--- START ---
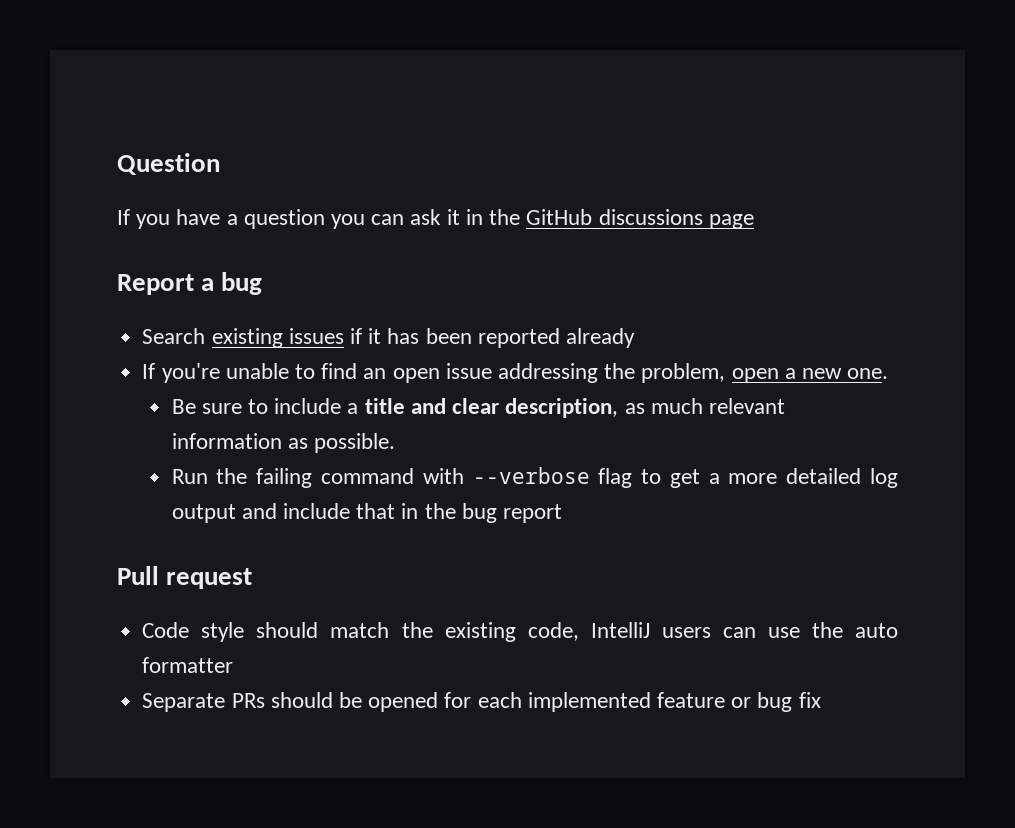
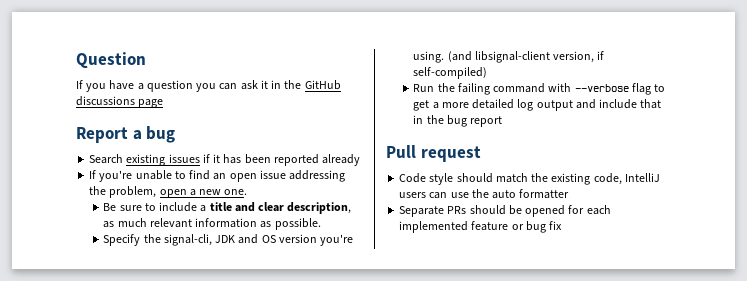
(396, 443) none -> [103,234,354,246] [413,51,605,63] [413,67,488,79] // Specify the signal-cli, JDK and OS version you're using. (and libsignal-client version, if self-compiled)

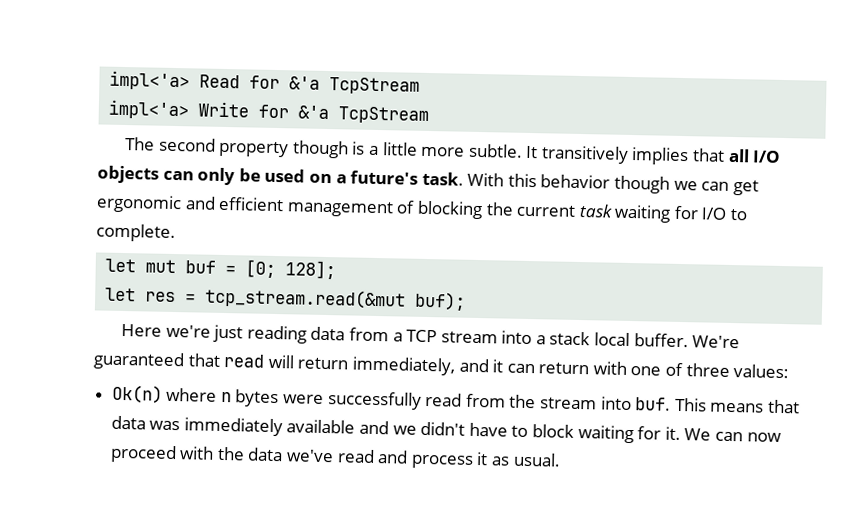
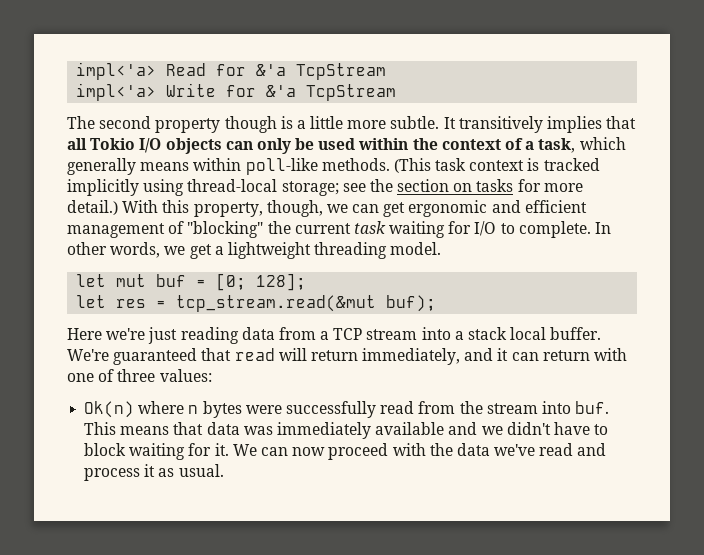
(750, 155) none -> [90,138,136,150] Tokio
[308,170,671,194] on a future's task. With this behavior though -> [358,137,626,153] [67,158,600,175] [67,179,583,196] [67,200,323,217] within the context of a task, which generally means within poll-like methods. (This task context is tracked implicitly using thread-local storage; see the section on tasks for more detail.) With this property, though,
[416,200,483,220] blocking -> [187,221,264,238] "blocking"
(176, 233) none -> [595,222,612,234] [67,242,442,259] In other words, we get a lightweight threading model.

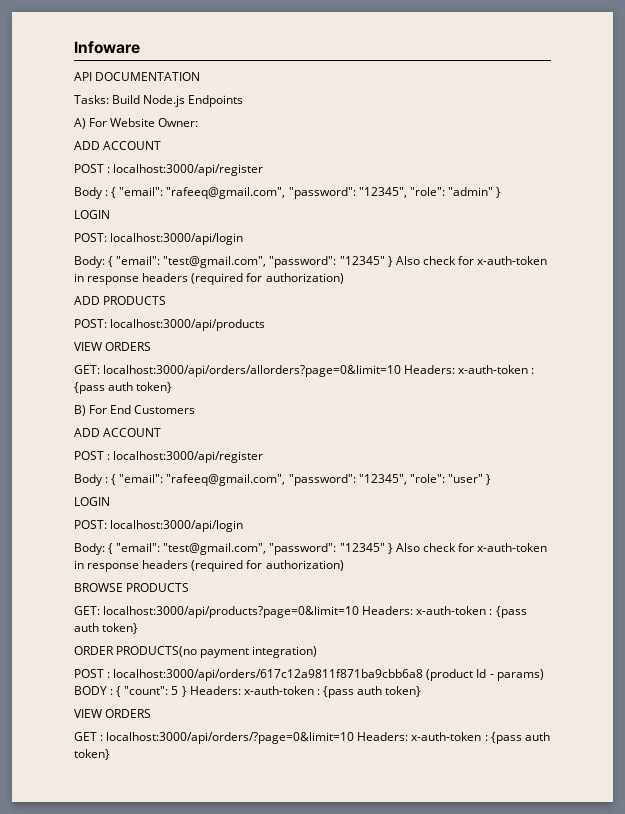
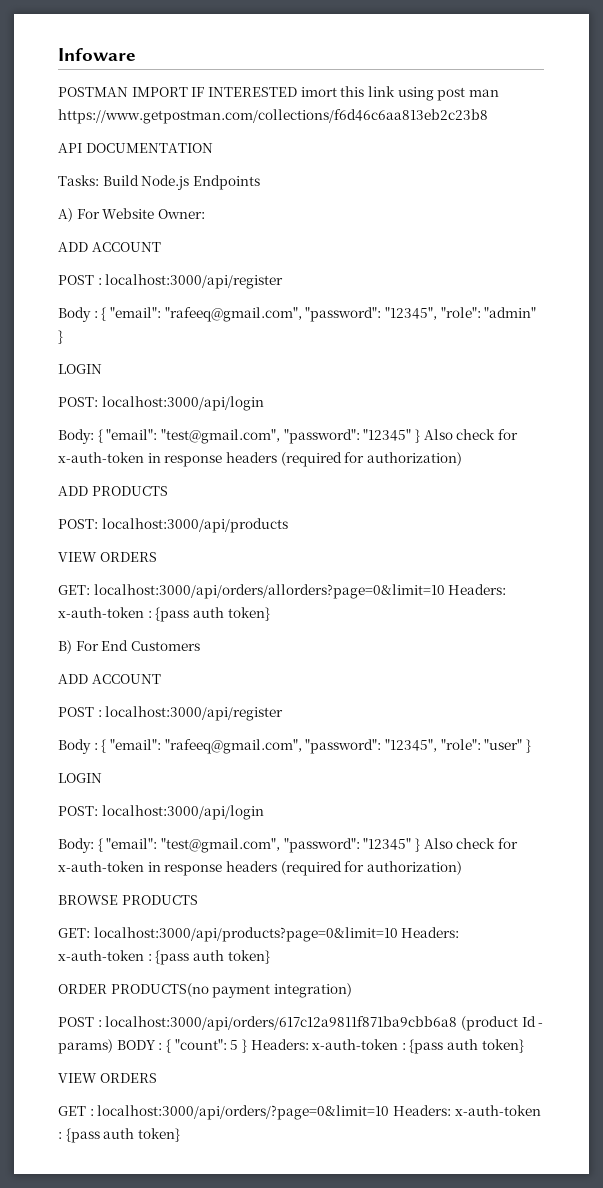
(140, 47) none -> [58,86,499,101] [58,109,488,124] // POSTMAN IMPORT IF INTERESTED imort this link using post man https://www.getpostman.com/collections/f6d46c6aa813eb2c23b8

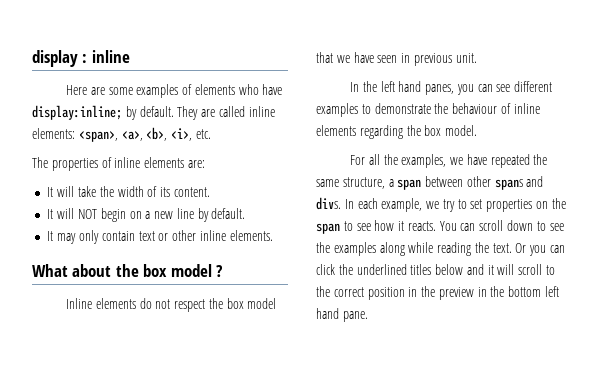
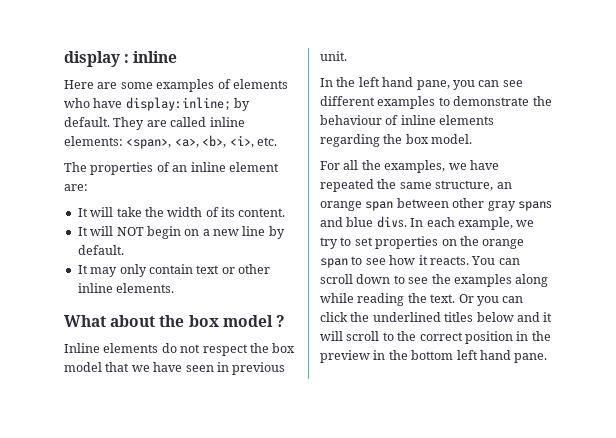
[114,157,185,168] inline elements -> [172,162,279,172] an inline element
[425,84,455,95] panes, -> [416,80,450,90] pane,
[388,179,394,187] a -> [496,182,512,189] [320,201,362,211] an orange
(491, 181) none -> [487,201,516,211] gray
(544, 181) none -> [346,217,374,227] blue
(566, 203) none -> [482,239,525,249] orange

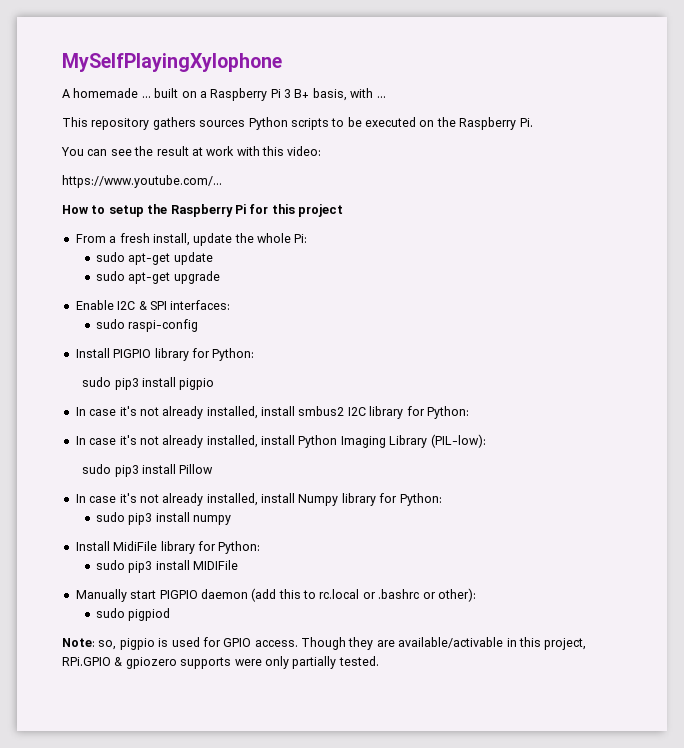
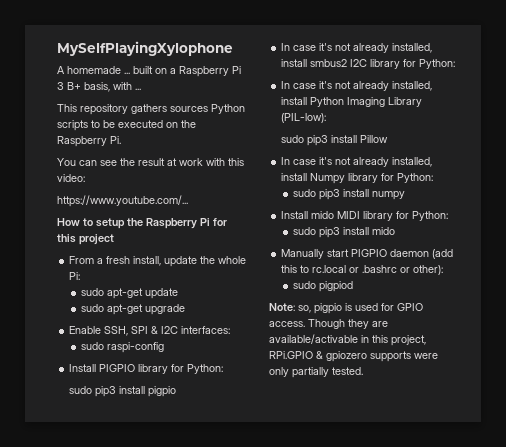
[117,301,167,310] I2C & SPI -> [104,326,179,336] SSH, SPI & I2C
[113,541,261,554] [95,560,239,573] MidiFile library for Python: // sudo pip3 install MIDIFile -> [311,211,449,221] [293,227,396,238] mido MIDI library for Python: // sudo pip3 install mido

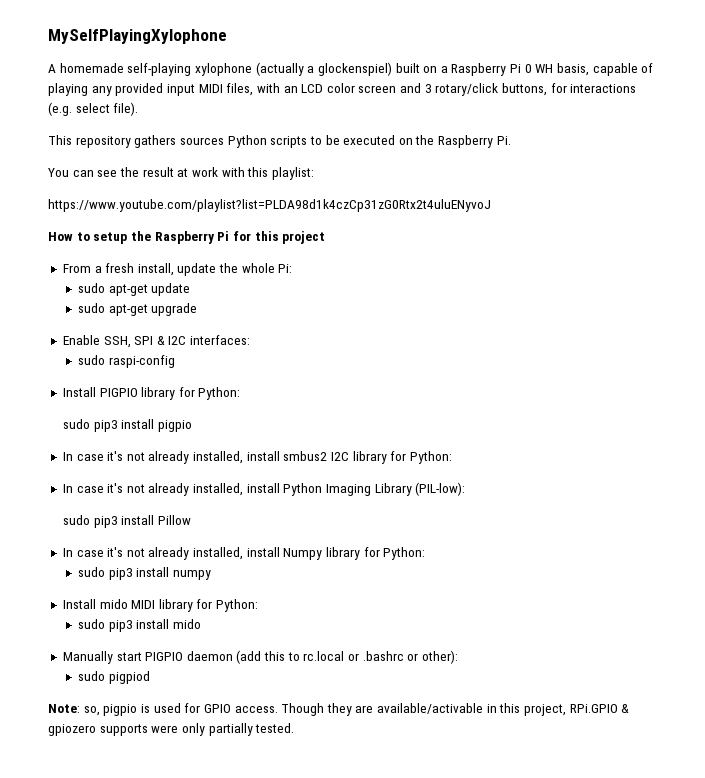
[124,72,130,74] ... -> [127,62,392,76] self-playing xylophone (actually a glockenspiel)
[57,82,141,92] 3 B+ basis, with ... -> [524,63,654,76] [48,83,637,96] [48,102,139,116] 0 WH basis, capable of playing any provided input MIDI files, with an LCD color screen and 3 rotary/click buttons, for interactions (e.g. select file).
[57,174,85,182] [57,195,188,207] video: // https://www.youtube.com/... -> [271,167,314,180] [48,199,491,212] playlist: // https://www.youtube.com/playlist?list=PLDA98d1k4czCp31zG0Rtx2t4uluENyvoJ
--- END ---
▸ Instructions for the task: Starting at the line that contains "[124,72,130,74] ... ->", repeat each line exactly through the last one in the listing. Include both of those lines and nothing more.

▸ Expected answer:
[124,72,130,74] ... -> [127,62,392,76] self-playing xylophone (actually a glockenspiel)
[57,82,141,92] 3 B+ basis, with ... -> [524,63,654,76] [48,83,637,96] [48,102,139,116] 0 WH basis, capable of playing any provided input MIDI files, with an LCD color screen and 3 rotary/click buttons, for interactions (e.g. select file).
[57,174,85,182] [57,195,188,207] video: // https://www.youtube.com/... -> [271,167,314,180] [48,199,491,212] playlist: // https://www.youtube.com/playlist?list=PLDA98d1k4czCp31zG0Rtx2t4uluENyvoJ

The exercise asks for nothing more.